States may have less money these days, but they are becoming more transparent about how those funds are being spent. That’s the conclusion of a new study by the U.S. PIRG Education Fund called
FOLLOWING THE MONEY 2011
The report is USPIRG’s second annual ranking of the relative performance of states in providing what it calls “checkbook-level” info through online databases. The focus is on three categories of spending: contracts with private vendors, economic development subsidies and the activities of quasi-public agencies. USPIRG is not interested in plain-vanilla disclosure. Its focus is on Transparency 2.0—“comprehensive, one-stop, one-click” websites.

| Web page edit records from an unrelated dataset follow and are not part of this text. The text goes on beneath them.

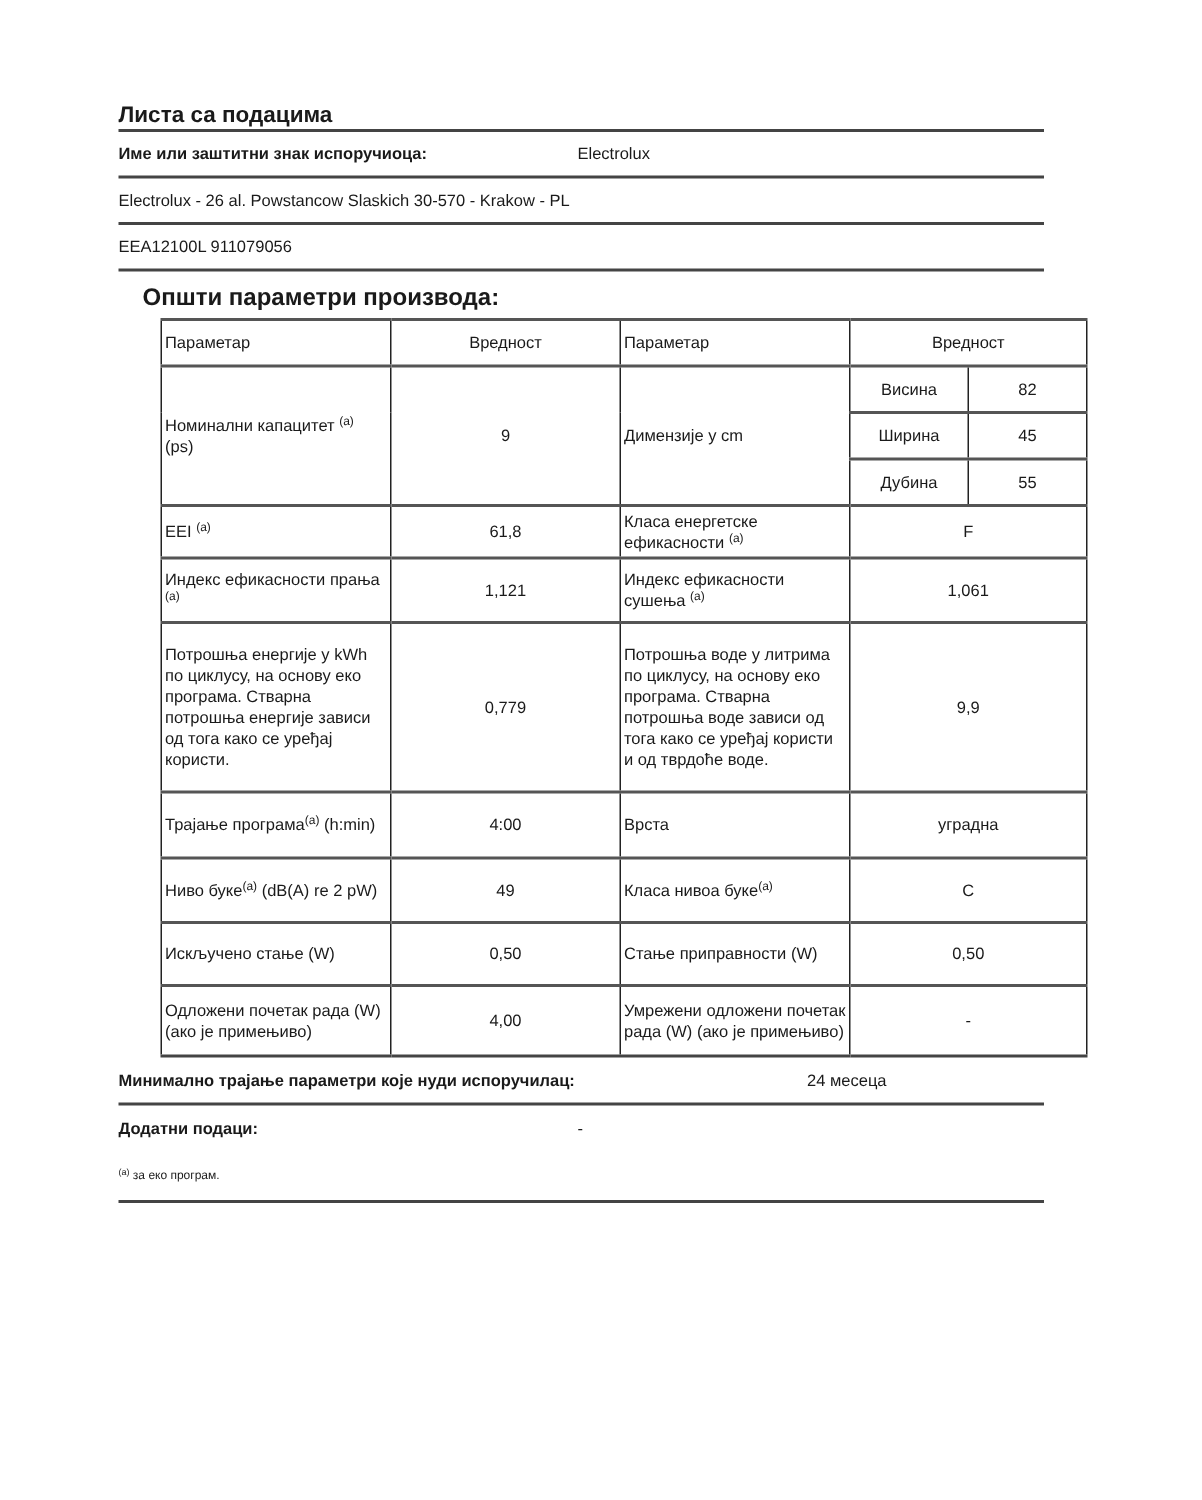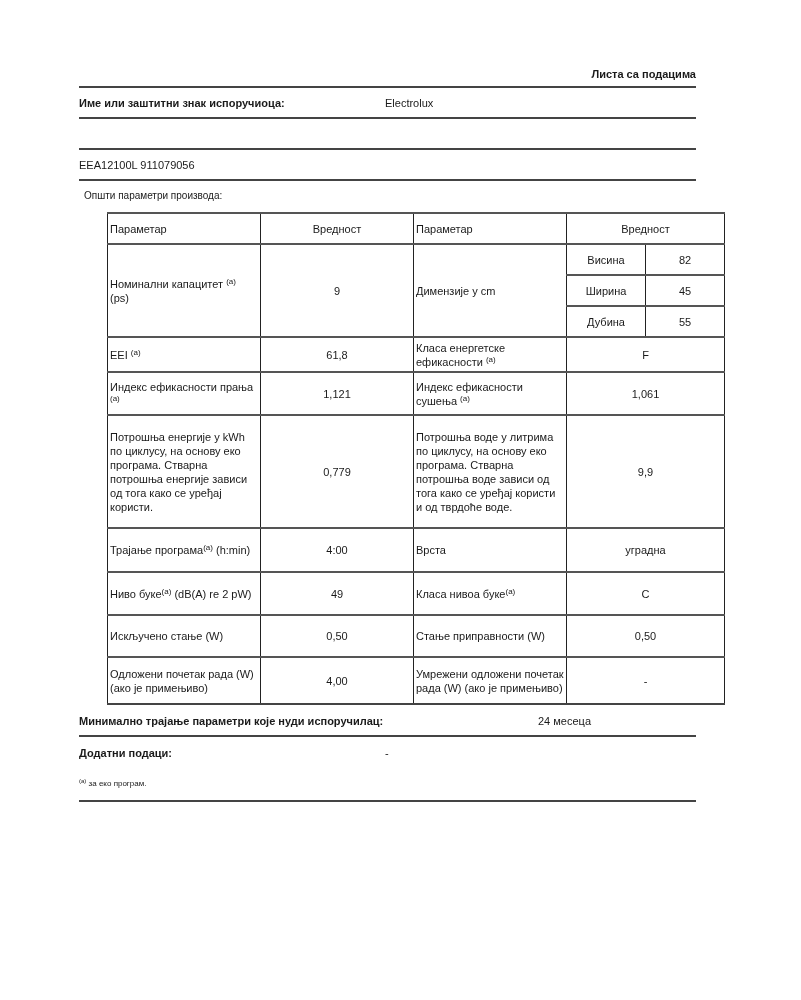--- a/index.html
+++ b/index.html
@@ -5,7 +5,7 @@
   html, body { margin: 0; padding: 0; background: #ffffff; }
   body { width: 801px; height: 1000px; position: relative; font-family: "Liberation Sans", sans-serif; color: #1a1a1a; overflow: hidden; }
   .page { position: absolute; left: 79px; top: 0; width: 617px; }
-  .title { position: absolute; top: 68px; left: 0; width: 617px; text-align: right; font-size: 11px; font-weight: bold; }
+  .title { position: absolute; top: 68px; left: 0; width: 617px; text-align: left; font-size: 15px; font-weight: bold; }
   .hline { position: absolute; left: 0; width: 617px; height: 2px; background: #444; }
   .info-row { position: absolute; left: 0; width: 617px; height: 30px; font-size: 11px; display: flex; align-items: center; }
   .info-label { font-weight: bold; width: 306px; }

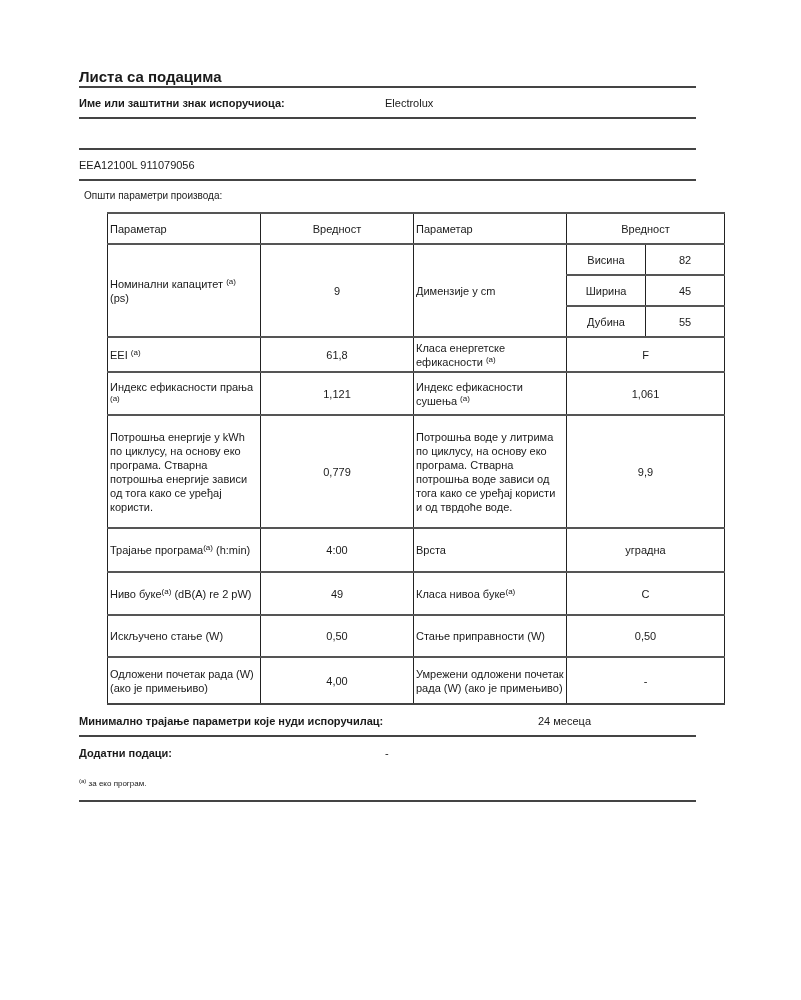--- a/index.html
+++ b/index.html
@@ -35,6 +35,7 @@
   <div class="hline" style="top:117px"></div>
 
   <div class="info-row" style="top:119px">
+    <span class="info-value">Electrolux - 26 al. Powstancow Slaskich 30-570 - Krakow - PL</span>
   </div>
   <div class="hline" style="top:148px"></div>
 

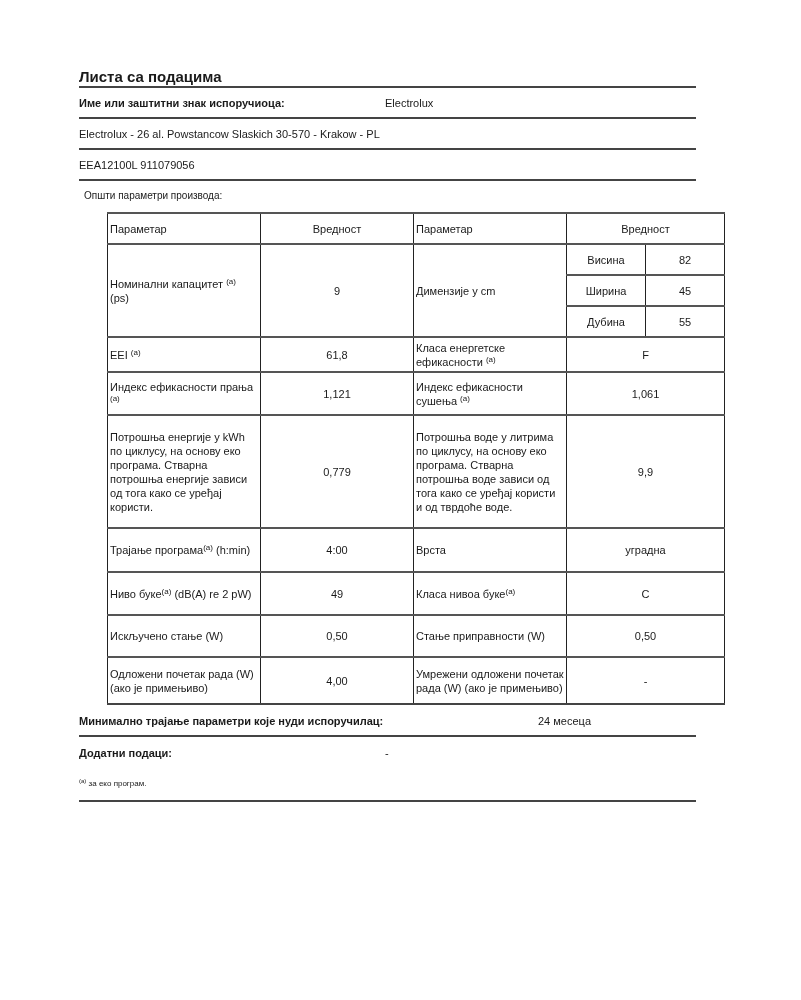--- a/index.html
+++ b/index.html
@@ -10,7 +10,7 @@
   .info-row { position: absolute; left: 0; width: 617px; height: 30px; font-size: 11px; display: flex; align-items: center; }
   .info-label { font-weight: bold; width: 306px; }
   .info-value { }
-  .section-label { position: absolute; left: 5px; font-size: 10px; font-weight: normal; }
+  .section-label { position: absolute; left: 16px; font-size: 16px; font-weight: bold; }
 
   table.params { position: absolute; left: 0; top: 212px; width: 617px; border-collapse: collapse; font-size: 11px; table-layout: fixed; margin-left: 28px; }
   table.params td { border: 1px solid #222; padding: 0 2px; vertical-align: middle; line-height: 14px; }

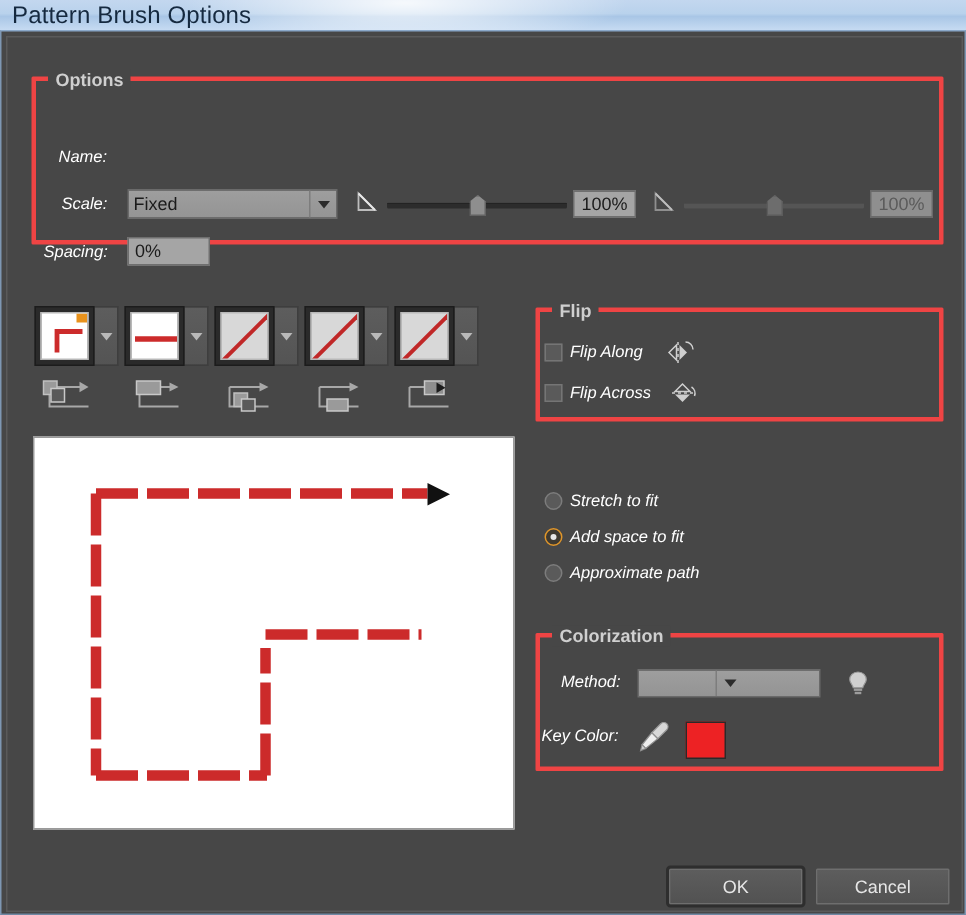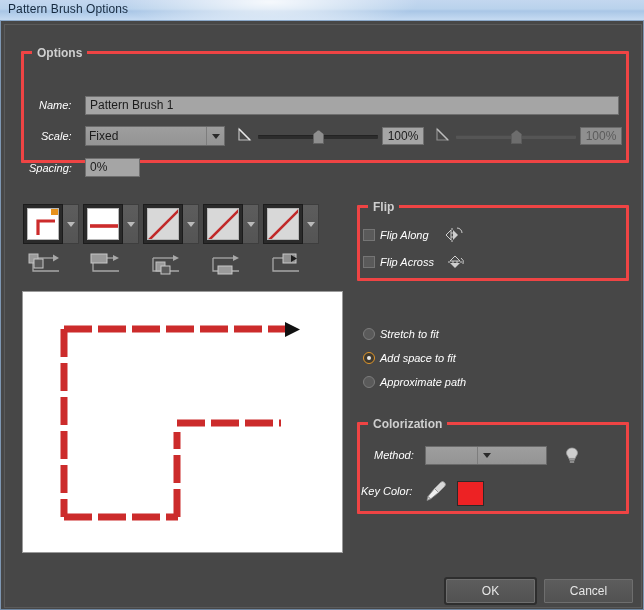--- a/index.html
+++ b/index.html
@@ -23,7 +23,7 @@
   }
   #title-text {
     position: absolute; left: 8px; top: 2px;
-    font-size: 12px; color: #15293f; letter-spacing: .1px;
+    font-size: 16px; color: #15293f; letter-spacing: .1px;
   }
 
   

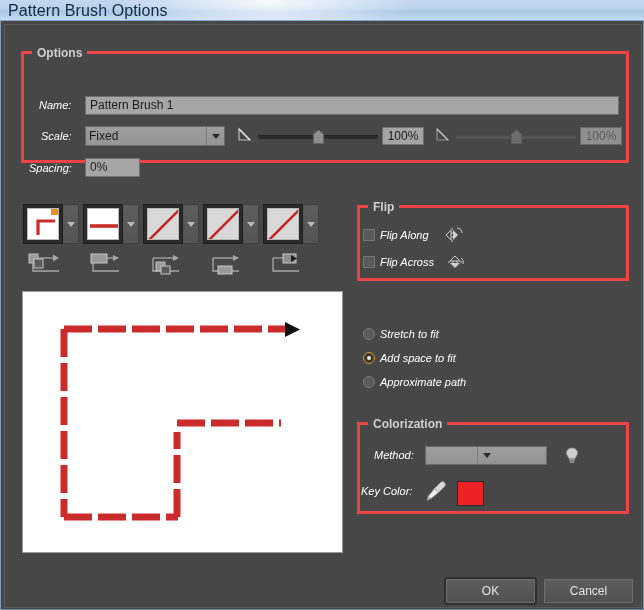--- a/index.html
+++ b/index.html
@@ -218,7 +218,6 @@
   </div>
 
   <span class="lbl" style="left:34px; top:74px;">Name:</span>
-  <div class="txtbox" style="left:80px; top:71px; width:534px; height:19px;">Pattern Brush 1</div>
 
   <span class="lbl" style="left:36px; top:105px;">Scale:</span>
   <div class="combo" style="left:80px; top:101px; width:140px; height:20px;">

USPIRG cites nine states as leading the way in advanced openness. The highest rated states are Kentucky and Texas, which are given a grade of A; Arizona, Indiana and Louisiana with an A-minus; Massachusetts with a B-plus; North Carolina with a B; and Ohio and Oregon with a B-minus. Thirty-one other states are described as “emerging”—a euphemism for mediocre disclosure—and the remaining ten are labeled “lagging,” which in nine cases means they have transparency sites lacking basic features such as vendor-specific data. The remaining state, Maine, is said to have no public site and thus could not be rated.
According to USPIRG, states are making significant progress. The report points to 14 states that created new transparency portals in 2010 or made significant improvements to their existing site. USPIRG encourages more states to follow suit by pointing out that creating the sites is not an expensive proposition and their existence can even save money.